A expectativa é de que, com os esforços em curso, Alagoas avance de forma sólida na consolidação de um modelo de saúde mental humanizado, descentralizado e livre de estigmas.
Encerramento de hospitais psiquiátricos preocupa entidades médicas
A decisão do CNJ de desativar os Hospitais de Custódia e Tratamento Psiquiátrico tem gerado apreensão entre médicos, especialistas e entidades da saúde. Para o Conselho Federal de Medicina (CFM), a medida pode agravar ainda mais a situação de milhares de pessoas com transtornos mentais que cumprem medida de segurança após cometerem crimes.
“O fechamento pode colocar em risco tanto os pacientes quanto a população, devido à falta de estruturas adequadas para o tratamento de pessoas com transtornos mentais em conflito com a lei”, alertou o presidente do CFM, José Hiran Gallo.
Segundo ele, a decisão foi tomada sem ouvir os profissionais da área médica — justamente os que lidam diretamente com essa realidade. “O segmento médico, uma das partes mais importantes envolvidas no processo, não foi consultado. Os impactos serão graves, afetando os serviços de saúde mental e a segurança pública. O Brasil está diante de uma situação calamitosa e urgente”, destacou.
EMERGÊNCIAS SOBRECARREGADAS
O psiquiatra alagoano Emmanuel Fortes Cavalcanti, terceiro vice-presidente do CFM, reforça a preocupação. Segundo ele, a redução dos leitos psiquiátricos e o fechamento dos HCTPs têm sobrecarregado as emergências dos hospitais gerais, que não estão preparados para acolher pacientes com transtornos mentais severos.

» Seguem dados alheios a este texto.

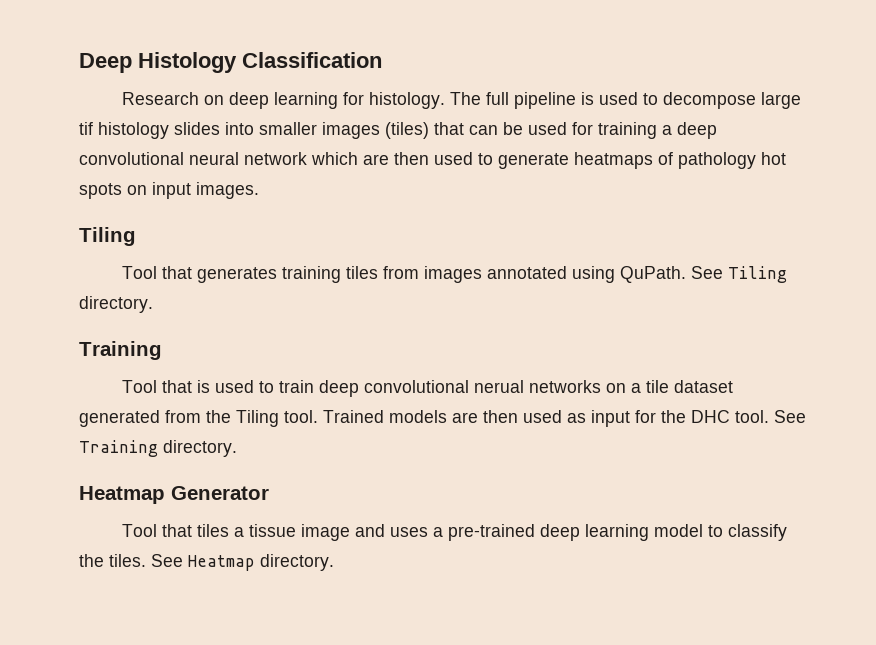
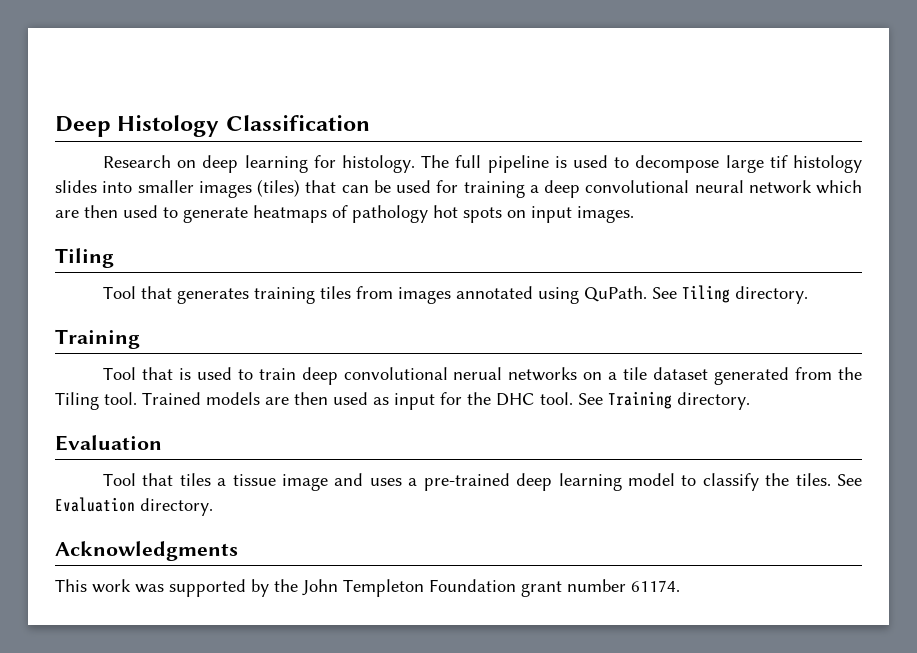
  See Training directory.
- Heatmap Generator
+ Evaluation
- See Heatmap directory.
+ See Evaluation directory.
+ Acknowledgments
+ This work was supported by the John Templeton Foundation grant number 61174.

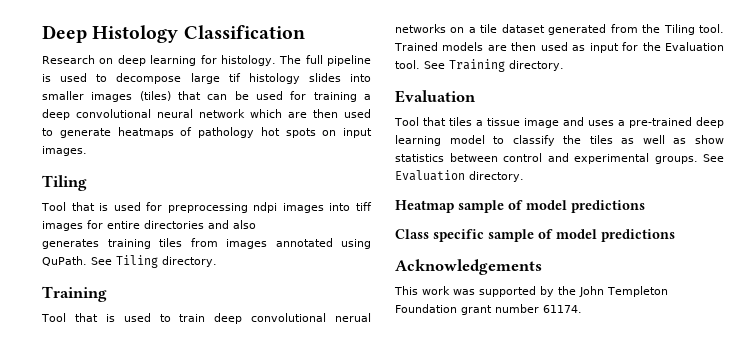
- Tool that generates training tiles from images annotated using QuPath.
+ Tool that is used for preprocessing ndpi images into tiff images for entire directories and also
+ generates training tiles from images annotated using QuPath.
- Trained models are then used as input for the DHC tool.
+ Trained models are then used as input for the Evaluation tool.
- Tool that tiles a tissue image and uses a pre-trained deep learning model to classify the tiles. See Evaluation directory.
- Acknowledgments
+ Tool that tiles a tissue image and uses a pre-trained deep learning model to classify the tiles as well as show statistics between control and experimental groups. See Evaluation directory.
+ Heatmap sample of model predictions
+ Class specific sample of model predictions
+ Acknowledgements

“Essa é uma situação que traz insegurança tanto para os pacientes quanto para os profissionais de saúde. Essas pessoas não recebem a atenção adequada e ainda geram um sentimento de vulnerabilidade nos espaços de atendimento”, disse Fortes. “A linha do bom senso mostra que o hospital psiquiátrico é necessário, assim como ambulatórios específicos para o tratamento de doenças mentais.”

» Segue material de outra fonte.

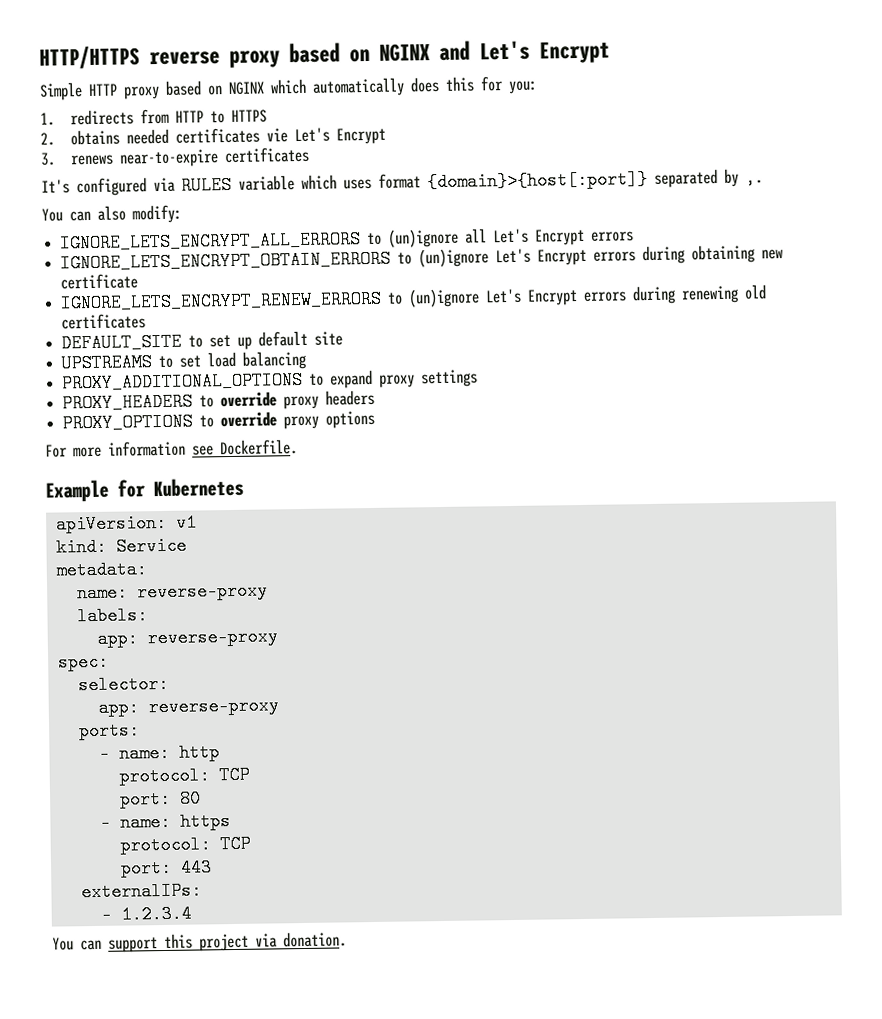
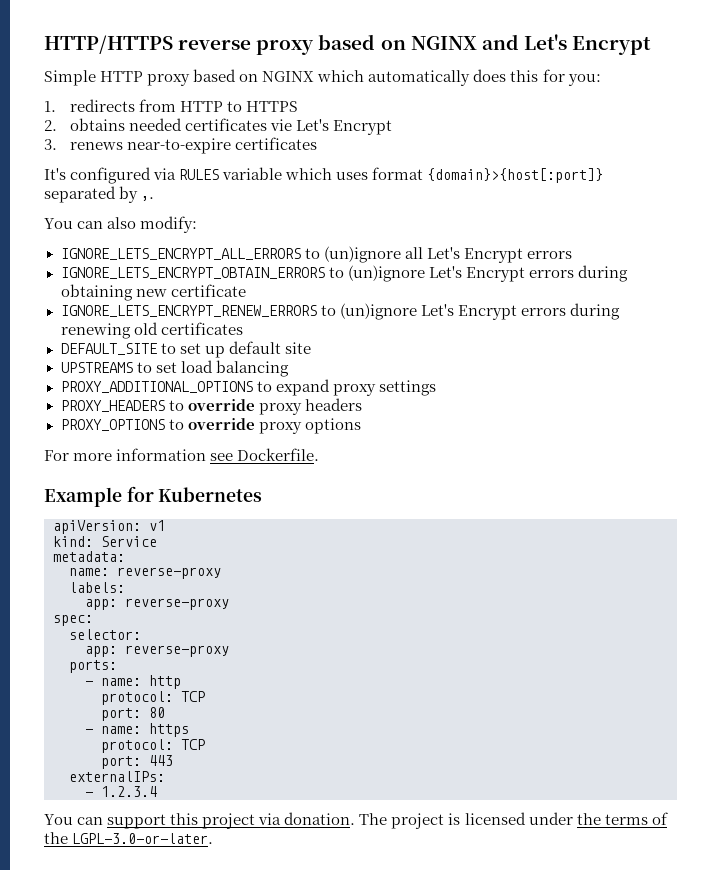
+ The project is licensed under the terms of the LGPL-3.0-or-later.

O CFM e outras entidades médicas se manifestaram oficialmente contra a resolução do CNJ e reafirmaram o compromisso de defender o direito à saúde mental dos brasileiros. “Seguimos ao lado da sociedade, nos posicionando contra qualquer retrocesso, por meio de campanhas, ações judiciais e extrajudiciais. Nosso objetivo é proteger a saúde pública, a medicina psiquiátrica e, principalmente, os pacientes que mais precisam”, concluiu Fortes.